Let the irreducible characters be denoted by $\chi_i$ and their degrees are $n_i$. Let the order of $G$ be $|G|$ and let $V$ be a vector space of dimension $|G|$ with a basis $\left\lbrace e_t \right\rbrace$ for $t \in G$. Define the linear map of $\rho_s$ from $V$ into $V$ as $\rho_s(e_t) = e_{st}$, which is called the regular representation R. Its degree is equal to the order of $G$.
Proposition 5
The character $r_G$ of the regular representation $R$ is given by
\begin{align*}
r_G(1) &= |G| \\
r_G(s) &= 0 \qquad \text{if } s\neq 1
\end{align*}Proof
If $s=1$, we have
$$
Tr(\rho_s)=Tr(1)=\dim(R)=| G|
$$
If $s\neq 1$, then $st\neq t$ and $\rho_s(e_t) = e_{st} \neq e_t$ for all $t$ so all diagonal terms of the matrix for $\rho_s$ are zero.Corollary 6
Every irreducible representation $W_i$ is contained in the regular representation with multiplicity equal to its degree $n_i$.
Proof
From theorem 2.3.3, this number equates to $(r_G|\chi_i)$
$$
(r_G|\chi_i)=\frac{1}{\,|G|} \sum_{s \in G} r_G(s)\chi_i(s)^* = \chi_i(1)^* = n_i
$$Remark:
Hence we notice, there is only a finite number of irreducible representations.Corollary 7
(i) The degrees $n_i$ satisfy $\sum_{i=1} n_i^2 =|G|$
(ii) If $s \in G$ is different from $1$, we have $\sum_{i=1} n_i \chi_i(s) =0$
Proof
By corollary 2.4.2, we have $r_G(s) = \sum n_i \chi_i(s)$ for all $s \in G$. For $(i)$ take $s=1$ and for $(ii)$ take $s\neq1$.
\end{proof}Corollary 8
The matrix entries of the unitary irreducible representations form an orthogonal basis for the set of all functions on $G$.Proof
We know that the matrix entries are all orthogonal as functions.

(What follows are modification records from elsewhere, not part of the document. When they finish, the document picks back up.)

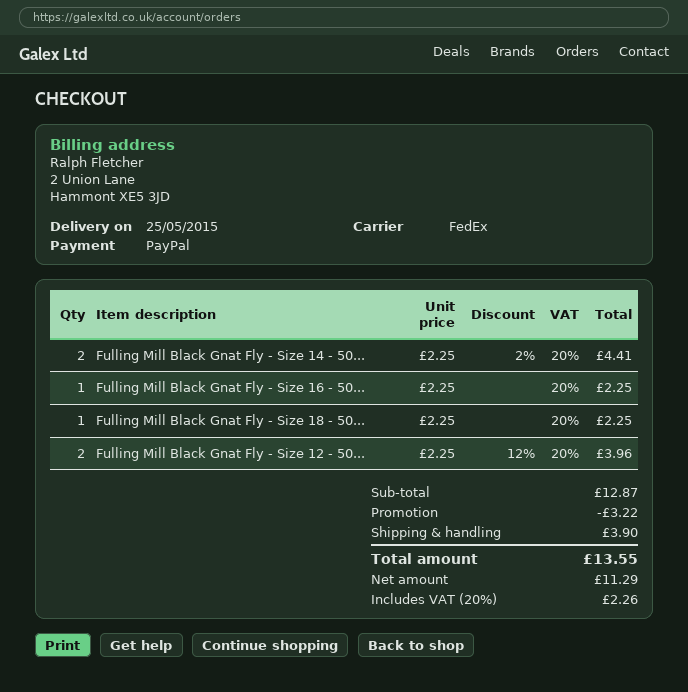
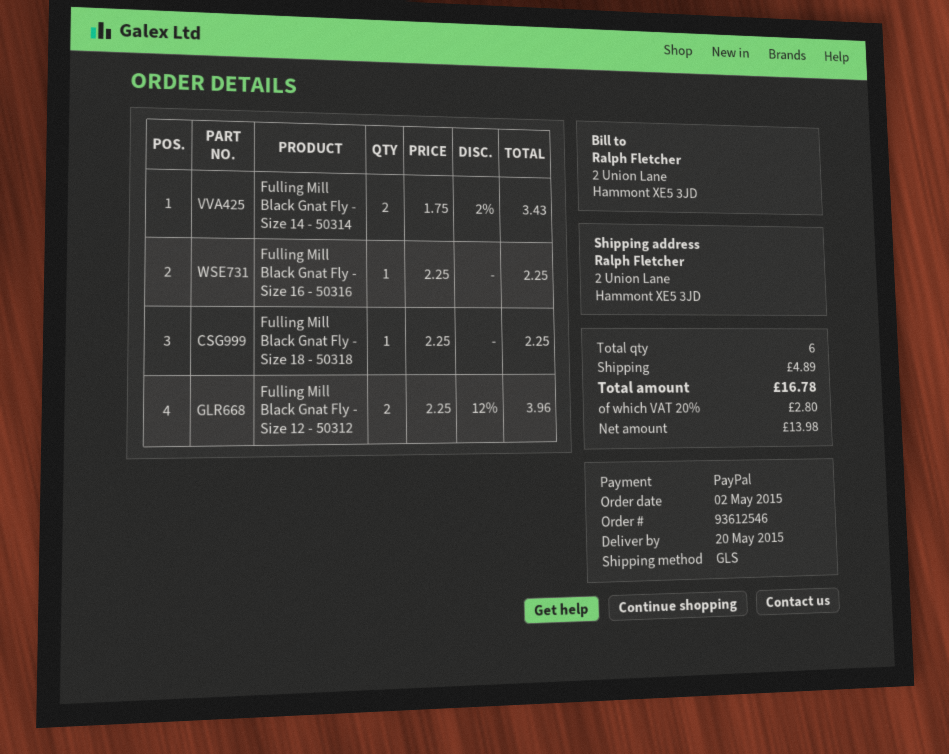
delivery date: 2015-05-25 -> 2015-05-20
shipping method: FedEx -> GLS
Fulling Mill Black Gnat Fly - Size 14 - 50...: 2 x 2.25 - 2% = 4.41 -> 2 x 1.75 - 2% = 3.43
discount: 3.22 -> none
shipping: 3.90 -> 4.89
net: 11.29 -> 13.98
tax: 20% = 2.26 -> 20% = 2.80
total: 13.55 -> 16.78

There are $\sum n_i^2=|G|$ of them, and this is the dimension of the vector space of all functions.
Best Answer
As @Dane suggested, lets consider the group $G = S_3$ the symmetric group on $3$ letters $1,2,3$. We will consider propositions $5,6$ here. Let $\mathsf{k}$ be some field. Consider the six dimensional $\mathsf{k}$-vector space $V$ with basis $e_0$, $e_{(12)}$, $e_{(23)}$, $e_{(13)}$, $e_{(123)}$, $e_{(132)}$. All we have done here is indexed the basis by the elements of $S_3$. We then define a representation $\rho$ of $G$ by $\rho(g)(e_{h}) =e_{gh}$. So for example
$$ \rho((12))e_{(23)} = e_{(132)}, \quad \rho((13))e_{(23)} = e_{(123)}, \quad \rho((12))e_{(12)} = e_0. $$
Let's explicitly calculate the matrix of $\rho(12)$ with respect to the ordered basis $e_0$, $e_{(12)}$, $e_{(23)}$, $e_{(13)}$, $e_{(123)}$, $e_{(132)}$. Note that
$$ \begin{array}{c | c c } g & e_0 & e_{(12)} & e_{(23)} & e_{(13)} & e_{(123)} & e_{(132)} \\ \hline \rho((12))e_{g} & e_{(12)} & e_0 & e_{(132)} & e_{(123)} & e_{(13)} & e_{(23)} \end{array} $$
and so
$$ \rho((12)) = \begin{pmatrix} 0 & 1 & 0 & 0 & 0 & 0 \\ 1 & 0 & 0 & 0 & 0 & 0 \\ 0 & 0 & 0 & 0 & 0 & 1 \\ 0 & 0 & 0 & 0 & 1 & 0 \\ 0 & 0 & 0 & 1 & 0 & 0 \\ 0 & 0 & 1 & 0 & 0 & 0\end{pmatrix} $$
so note that $\chi((12)) = 0$, where $\chi = \operatorname{trace} \circ \rho$. This is what is called $r_G$ in your post. You might notice that
$$ \chi(g) = \left| \left\{ h \in S_3 \mid gh = h \right\} \right| = \left|\operatorname{Fix}_{g}(S_3) \right|. $$
Hence indeed
$$ \chi(g) = \left\{ \begin{array}{ll} \left| G \right| = 6, & \text{if} \ g = e_0, \\ 0, & \text{otherwise} \end{array} \right. $$
Now we have a representation of $S_3$ given by the sign representation. That is $\rho_{\operatorname{sign}} : S_3 \to \mathsf{k}^{\times}$ such that
$$ \rho_{\operatorname{sign}}(g) = \left\{ \begin{array}{ll} 1, & \text{if} \ g \ \text{is a product of an even number of transpositions,} \\ -1, & \text{if} \ g \ \text{is a product of an odd number of transpositions.} \end{array} \right. $$
Now we will find this a subrepresentation of $V$. Consider the vector
$$ v_{\operatorname{sign}} = e_0 - e_{(12)} - e_{(23)} - e_{(13)} + e_{(123)} + e_{(132)} \in V. $$
and define $V_{\operatorname{sign}} = \mathsf{k} \cdot v_{\operatorname{sign}}$, then I claim that this is a subrepresentation. But it is easy to check that $S_3$ acts on $v_{\operatorname{sign}}$ by $\pm 1$ so this is indeed a subrepresentation and whats more its easy to check that this is indeed the sign representation. It is also easy to check that this is the unique subrepresentation of $V$ isomorphic to the sign representation.